Jogos de palavras atrapalham, muitas vezes, a compreensão de um assunto. Não gostaria de contribuir para que pinturas tão serenas como as de Marina Saleme se tornassem obscuras. Se cada pólo do par parecer/aparecer se aplica às pinturas que devo analisar, é porque, creio, o jogo entre eles também se passa nos quadros e não somente entre as palavras.
Parecer porque há uma figuração velada em cada uma das pinturas. Pelas quatro dimensões que possuem é mesmo possível classificá-las como naturezas-mortas, as bem pequenas, paisagens, as pequenas e médias, e paisagens ou retratos, as grandes. Mas, no que velam, não deixam as figuras aparecer por completo. Aparecem como vultos. Parecem aparições. Algumas são mais assustadoras, outras, um sonho bom. Aparecer porque só o que teima, consegue aparecer. É que o muito aparecido — pense-se na oração “fulano é um aparecido” – não aparece aparecendo, mas, por assim dizer, já apareceu. Se não for abusar demais de palavras e metáforas, há uma espécie de aritmética nessas pinturas e que pode ser assim formulada: a metade que não parece dá lugar para a metade que aparece e a metade que não aparece fornece espaços para o parecer.

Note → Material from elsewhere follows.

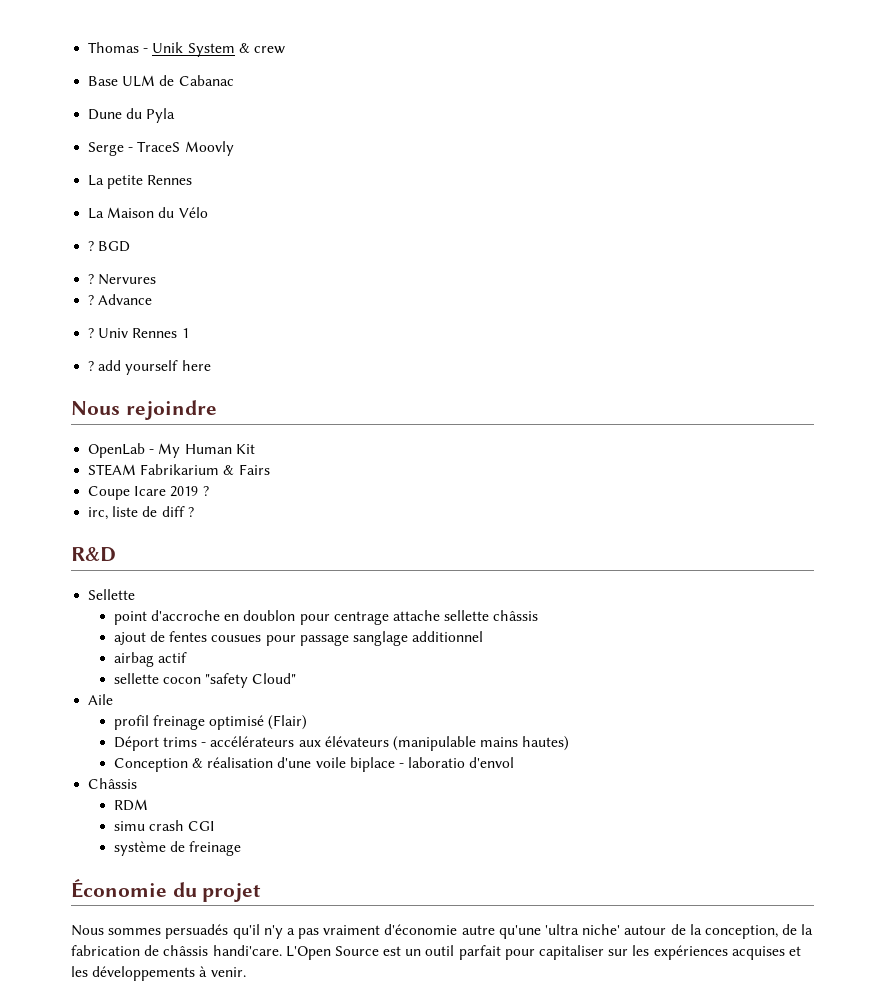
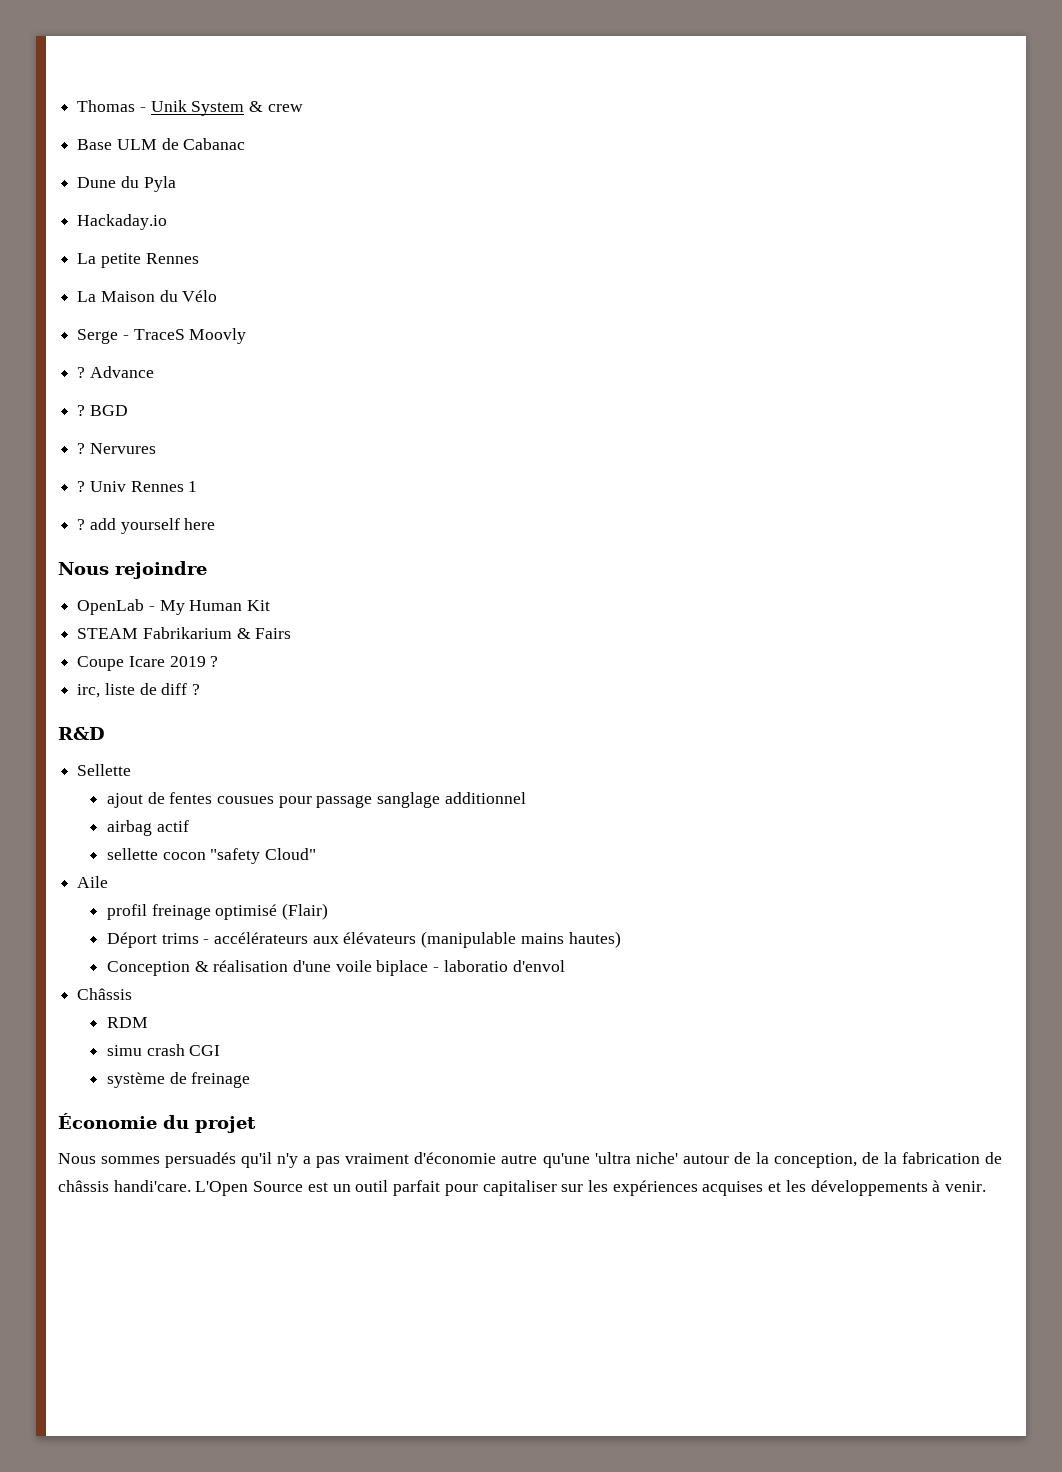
[88,141,234,156] Serge - TraceS Moovly -> [77,214,168,230] Hackaday.io
(208, 212) none -> [77,328,247,344] [77,366,154,378] // Serge - TraceS Moovly // ? Advance
[88,294,153,305] // ? Advance -> (156, 448) none
[113,610,539,625] // point d'accroche en doublon pour centrage attache sellette châssis -> (132, 770) none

Metade isto, metade aquilo, é uma forma rudimentar de descrever essas pinturas, mas não de todo imprópria. Se elas possuem uma unidade dada por uma cor dominante, também recolhem pedaços, metades. Melhor dizendo, recolhem nódulos, veios, incisões, padrões interrompidos. Há algo como uma arqueologia pictórica aí. O que se daria a ver seria, então, um corte num meio entre líquido e sólido e que assim esbarraria com coisas incertas, e que puxam o olhar para uma investigação sobre o que parece ser o que apareceu pela sondagem. Serenas, transmitem o pausado e paciente trabalho, camada atrás de camada, de sossegar a inquietude. Conquistam a tranquilidade lutando contra o caos que ainda deixam transparecer. É uma arqueologia, assim, que é, também, uma reconstrução artística de sentimentos e vivências entrecortadas, segmentadas. Se a vida não deixa muitas vezes reuní-las, há sempre a esperança da arte para a vida que poderia ter sido.